After several appearances before the Planning Board, a proposal for a shopping plaza was approved by the board in January 2009. But before final approval was received, prospective tenants said they were no longer interested.
That project was dropped. Scott said town officials are discouraging economic development in Salem.
“You don’t own your property in Salem, New Hampshire — the Planning Board does,” Scott said. “They dictate what you can do and can’t do.”
But Planning Board members James Keller and Robert Campell said the board has been reasonable, just unwilling to endorse proposals unless major traffic improvements are made along congested South Broadway. Those improvements include installation of a traffic light and turning lanes.
“That (traffic) is always a big issue, particularly in that part of town,” said Campbell, the board’s chairman. “I think the Planning Board has been fair to Mr.

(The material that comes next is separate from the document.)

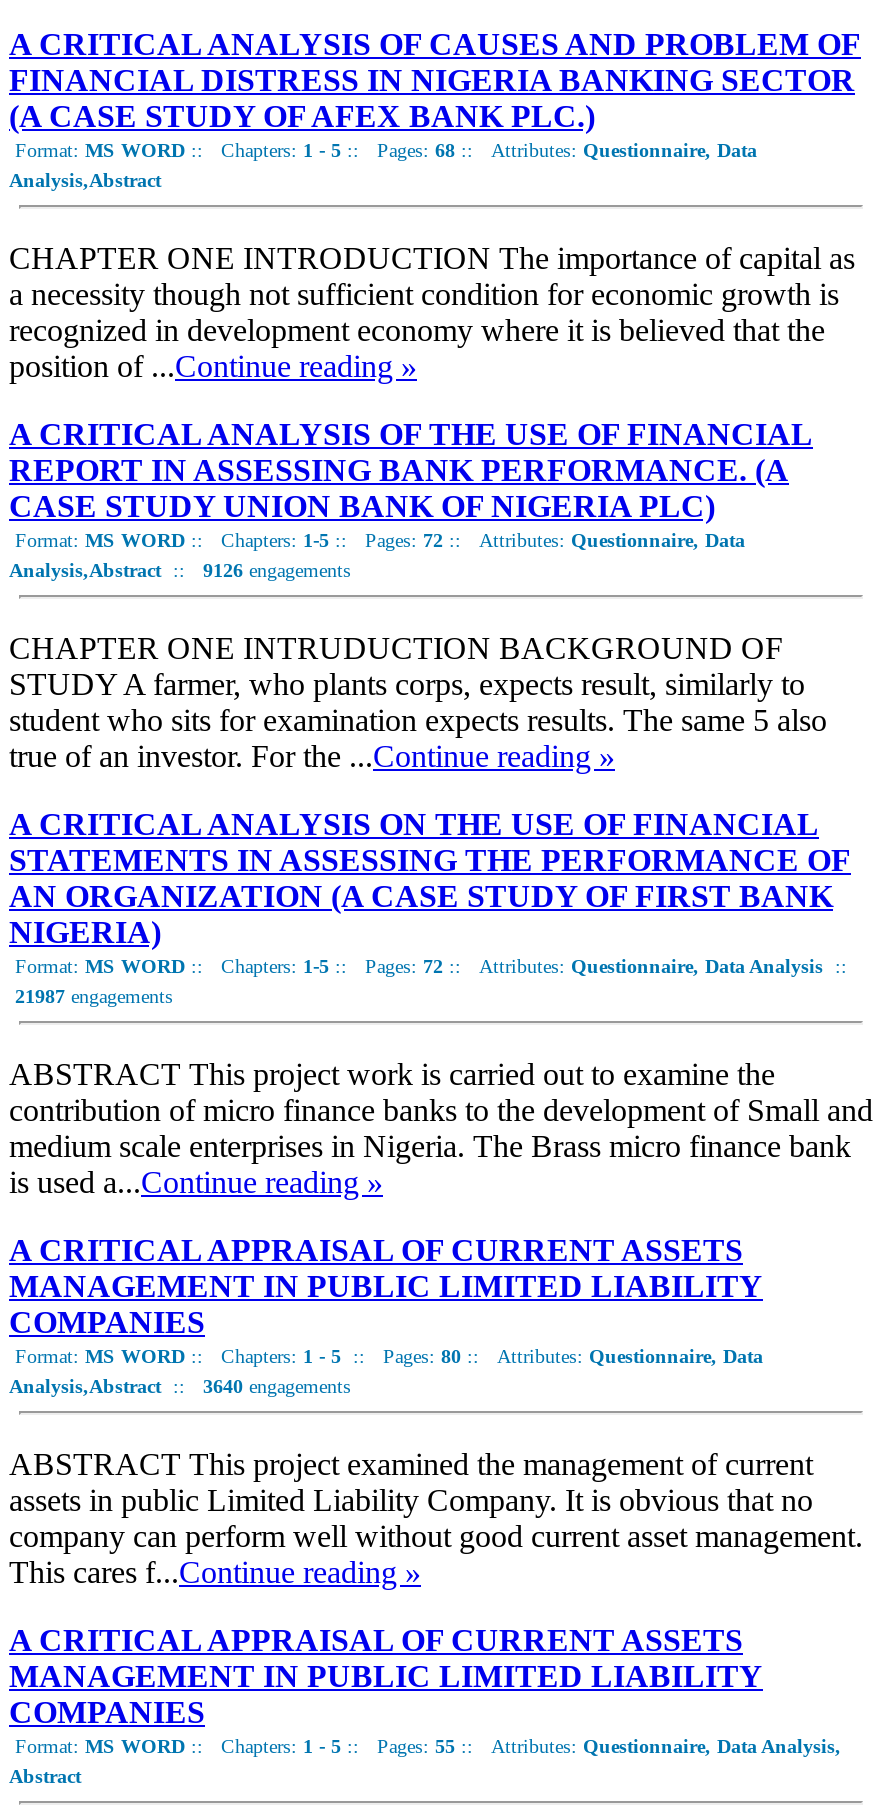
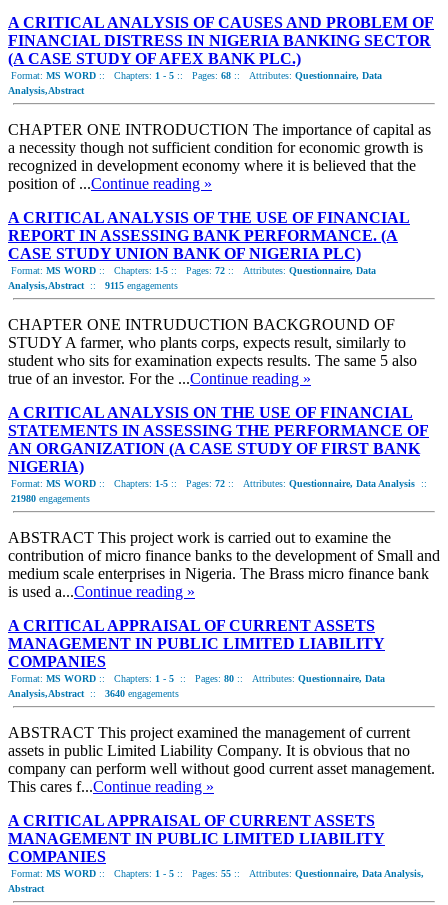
- Analysis,Abstract:: 9126 engagements
+ Analysis,Abstract:: 9115 engagements

- 21987 engagements
+ 21980 engagements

Scott.”
Campbell said proposals were withdrawn before the board had a chance to vote on them.
“If we don’t think something is going to work at that site, we tell them so,” Campbell said.
Keller, a former Planning Board chairman and the selectmen’s representative to the board, said it’s disappointing that Scott has left the property in disrepair, even neglecting to mow the grass.
He said the property has a lot of potential for development, but the previous plans were not suitable for the site.
Keller disagreed with Scott’s contention that Salem officials are discouraging development.
“The town, from an economic development perspective, is the farthest it’s ever been,” he said. “There is no shortage of activity.”